# Yamaha fg700ms vs Takamine g530 vs g330s vsbs



## Jblue (Apr 13, 2017)

Which one would you buy as a gift for my dad’s 70th; he wants to learn, keep the mind young. If I could find a takamine gd30 Nat I’d go with that so I’d get the pinless bridge and two piece saddle, but can’t find one used anywhere. I could also grab an art and lutherie ami spruce for a great price; maybe the small size is good for learning? 
Thanks!!


----------



## Steadfastly (Nov 14, 2008)

I would go with the Yamaha. Right now you can get a Yamaha FS or FG800 at L & M for $270.00 or an FG820 for $349.00. Those are just about the best bang for you buck these days.


----------



## greco (Jul 15, 2007)

Steadfastly said:


> Yamaha FS or FG800 at L & M for $270.00 or an FG820 for $349.00.


Totally agree that these are a good buy. However, I am biased...I own one of them.


----------



## Steadfastly (Nov 14, 2008)

greco said:


> Totally agree that these are a good buy.
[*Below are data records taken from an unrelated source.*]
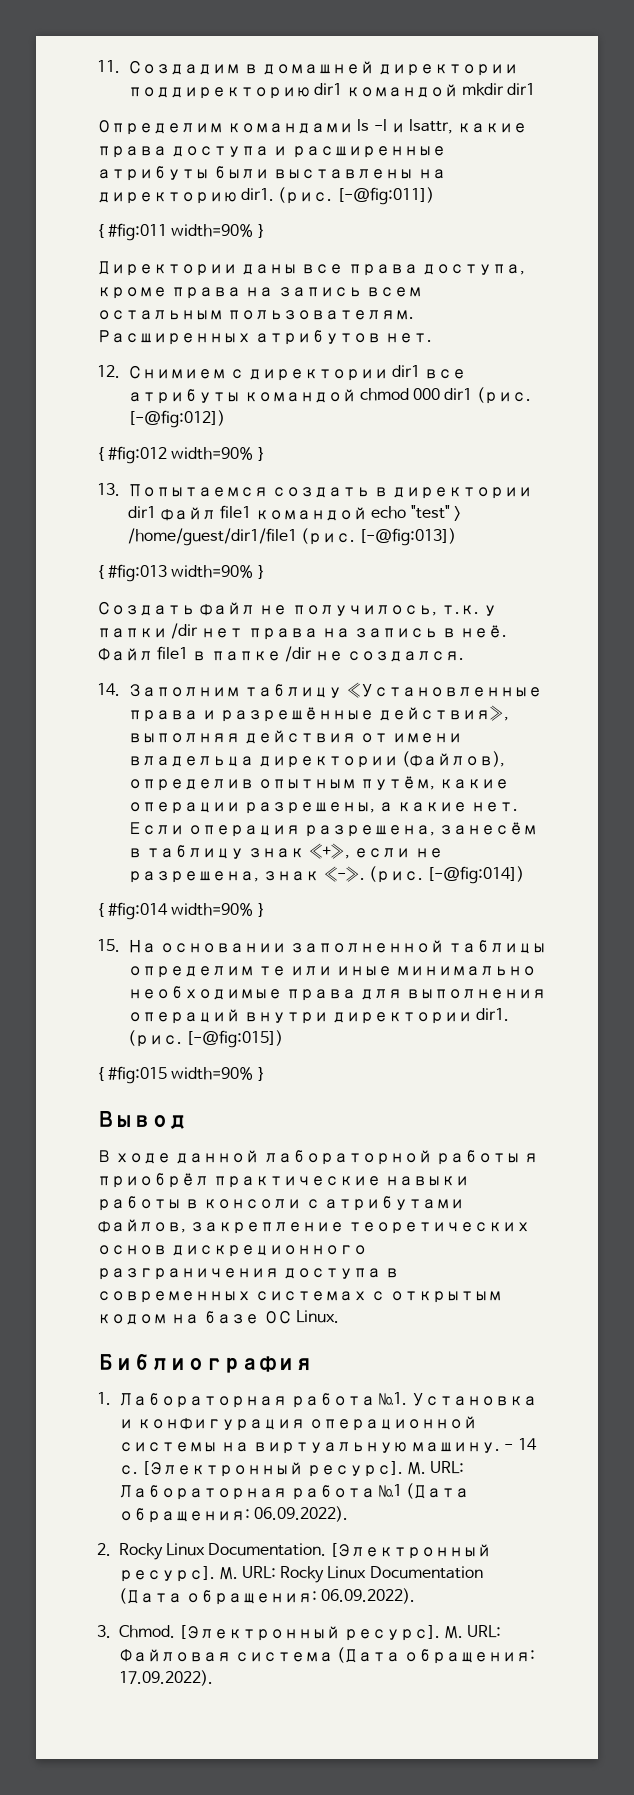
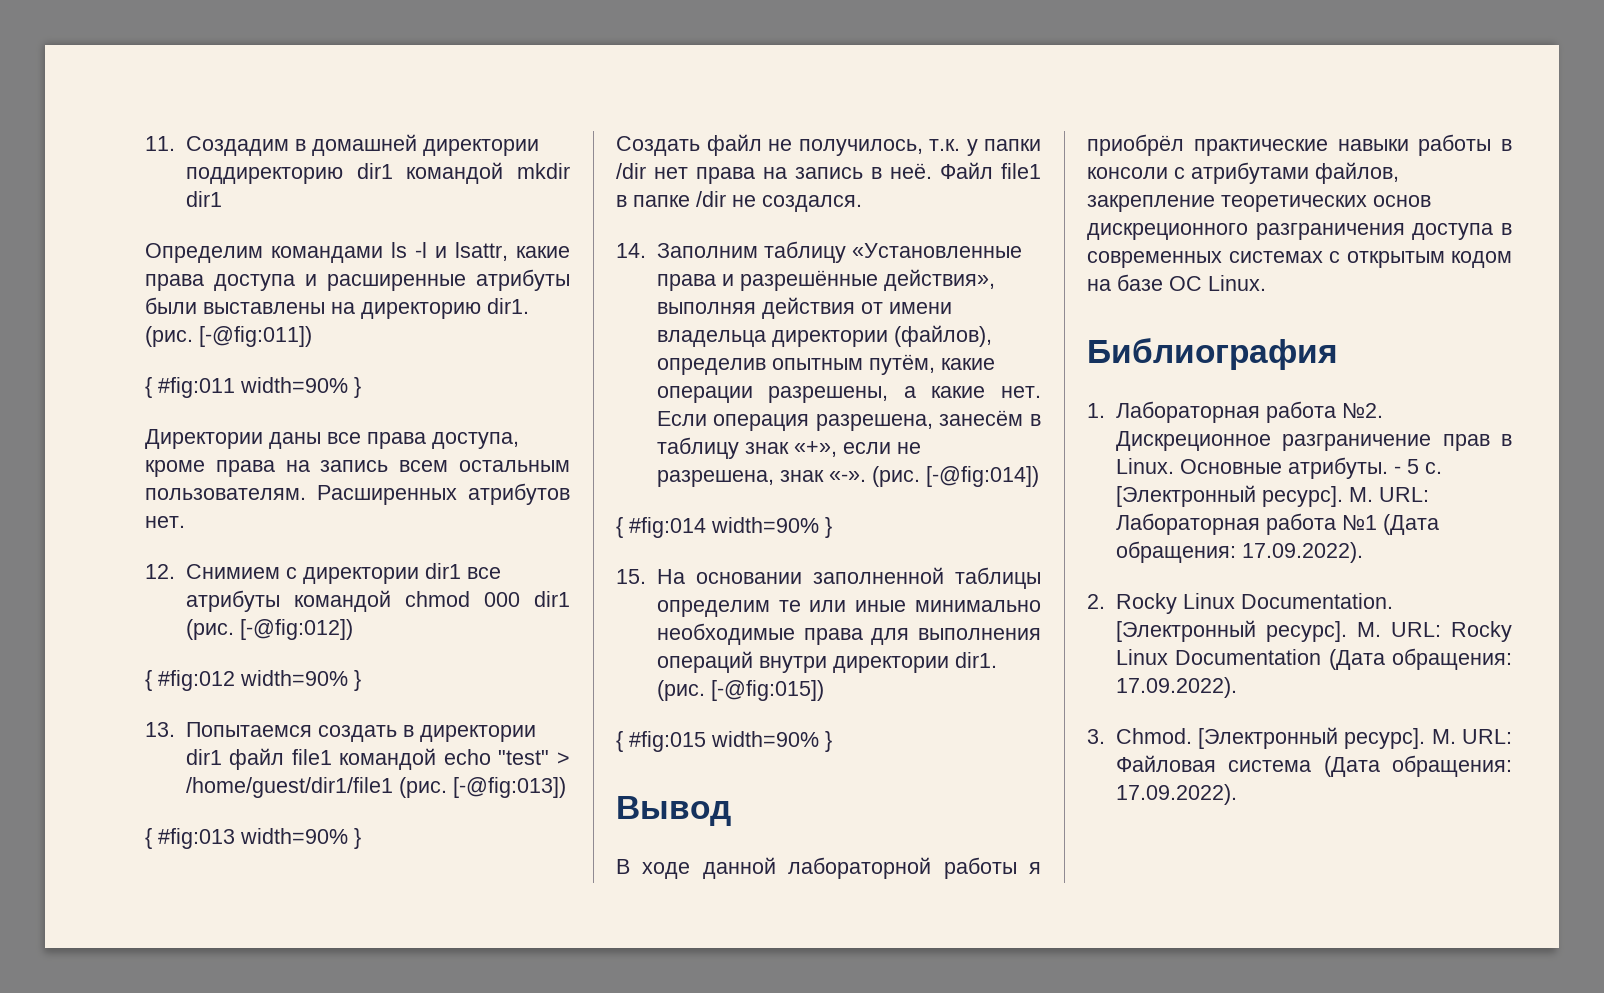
- 1. Лабораторная работа №1. Установка и конфигурация операционной системы на виртуальную машину. - 14 с.
+ 1. Лабораторная работа №2. Дискреционное разграничение прав в Linux. Основные атрибуты. - 5 с.
- М. URL: Лабораторная работа №1 (Дата обращения: 06.09.2022).
+ М. URL: Лабораторная работа №1 (Дата обращения: 17.09.2022).
- М. URL: Rocky Linux Documentation (Дата обращения: 06.09.2022).
+ М. URL: Rocky Linux Documentation (Дата обращения: 17.09.2022).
However, I am biased...I own one of them.


That's cawz you's be a wise man.


----------



## greco (Jul 15, 2007)

Steadfastly said:


> That's cawz you's be a wise man.


Not according to my wife...LOL


----------



## Guncho (Jun 16, 2015)

FG700 is not currently in production so you're not going to find one new. There are however quite a few on Kijiji.

FG800 is the current line.


----------